WORK ITEM = Print the data that follows again, keeping every line exact.

Structured diff data =
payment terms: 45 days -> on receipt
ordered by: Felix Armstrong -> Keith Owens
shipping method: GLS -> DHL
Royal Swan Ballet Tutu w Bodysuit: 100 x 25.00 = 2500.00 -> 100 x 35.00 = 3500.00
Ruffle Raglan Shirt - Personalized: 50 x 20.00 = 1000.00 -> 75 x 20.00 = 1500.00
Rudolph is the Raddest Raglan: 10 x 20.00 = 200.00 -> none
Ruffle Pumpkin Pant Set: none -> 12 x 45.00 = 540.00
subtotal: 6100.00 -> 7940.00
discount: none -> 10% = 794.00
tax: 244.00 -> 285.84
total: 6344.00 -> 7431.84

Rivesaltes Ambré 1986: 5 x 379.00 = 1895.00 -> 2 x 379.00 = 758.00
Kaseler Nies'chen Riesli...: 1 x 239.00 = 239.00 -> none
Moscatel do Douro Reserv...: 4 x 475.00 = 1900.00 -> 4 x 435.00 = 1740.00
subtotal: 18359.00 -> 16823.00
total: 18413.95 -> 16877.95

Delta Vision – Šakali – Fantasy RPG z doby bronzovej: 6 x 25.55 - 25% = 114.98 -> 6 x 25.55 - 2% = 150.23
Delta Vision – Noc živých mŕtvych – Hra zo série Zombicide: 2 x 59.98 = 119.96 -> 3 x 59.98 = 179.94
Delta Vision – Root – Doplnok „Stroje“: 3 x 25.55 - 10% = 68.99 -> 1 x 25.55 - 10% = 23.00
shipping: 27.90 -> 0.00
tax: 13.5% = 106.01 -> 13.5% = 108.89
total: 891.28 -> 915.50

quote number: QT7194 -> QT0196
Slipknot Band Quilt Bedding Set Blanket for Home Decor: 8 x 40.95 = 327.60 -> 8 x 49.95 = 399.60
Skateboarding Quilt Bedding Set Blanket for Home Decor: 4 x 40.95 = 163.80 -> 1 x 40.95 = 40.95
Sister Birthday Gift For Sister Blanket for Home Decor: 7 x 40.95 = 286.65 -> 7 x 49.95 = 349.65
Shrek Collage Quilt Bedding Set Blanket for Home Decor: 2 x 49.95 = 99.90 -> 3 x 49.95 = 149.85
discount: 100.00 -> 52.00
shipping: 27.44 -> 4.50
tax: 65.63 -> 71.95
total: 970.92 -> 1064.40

ANSWER BOX =
payment terms: 45 days -> on receipt
ordered by: Felix Armstrong -> Keith Owens
shipping method: GLS -> DHL
Royal Swan Ballet Tutu w Bodysuit: 100 x 25.00 = 2500.00 -> 100 x 35.00 = 3500.00
Ruffle Raglan Shirt - Personalized: 50 x 20.00 = 1000.00 -> 75 x 20.00 = 1500.00
Rudolph is the Raddest Raglan: 10 x 20.00 = 200.00 -> none
Ruffle Pumpkin Pant Set: none -> 12 x 45.00 = 540.00
subtotal: 6100.00 -> 7940.00
discount: none -> 10% = 794.00
tax: 244.00 -> 285.84
total: 6344.00 -> 7431.84

Rivesaltes Ambré 1986: 5 x 379.00 = 1895.00 -> 2 x 379.00 = 758.00
Kaseler Nies'chen Riesli...: 1 x 239.00 = 239.00 -> none
Moscatel do Douro Reserv...: 4 x 475.00 = 1900.00 -> 4 x 435.00 = 1740.00
subtotal: 18359.00 -> 16823.00
total: 18413.95 -> 16877.95

Delta Vision – Šakali – Fantasy RPG z doby bronzovej: 6 x 25.55 - 25% = 114.98 -> 6 x 25.55 - 2% = 150.23
Delta Vision – Noc živých mŕtvych – Hra zo série Zombicide: 2 x 59.98 = 119.96 -> 3 x 59.98 = 179.94
Delta Vision – Root – Doplnok „Stroje“: 3 x 25.55 - 10% = 68.99 -> 1 x 25.55 - 10% = 23.00
shipping: 27.90 -> 0.00
tax: 13.5% = 106.01 -> 13.5% = 108.89
total: 891.28 -> 915.50

quote number: QT7194 -> QT0196
Slipknot Band Quilt Bedding Set Blanket for Home Decor: 8 x 40.95 = 327.60 -> 8 x 49.95 = 399.60
Skateboarding Quilt Bedding Set Blanket for Home Decor: 4 x 40.95 = 163.80 -> 1 x 40.95 = 40.95
Sister Birthday Gift For Sister Blanket for Home Decor: 7 x 40.95 = 286.65 -> 7 x 49.95 = 349.65
Shrek Collage Quilt Bedding Set Blanket for Home Decor: 2 x 49.95 = 99.90 -> 3 x 49.95 = 149.85
discount: 100.00 -> 52.00
shipping: 27.44 -> 4.50
tax: 65.63 -> 71.95
total: 970.92 -> 1064.40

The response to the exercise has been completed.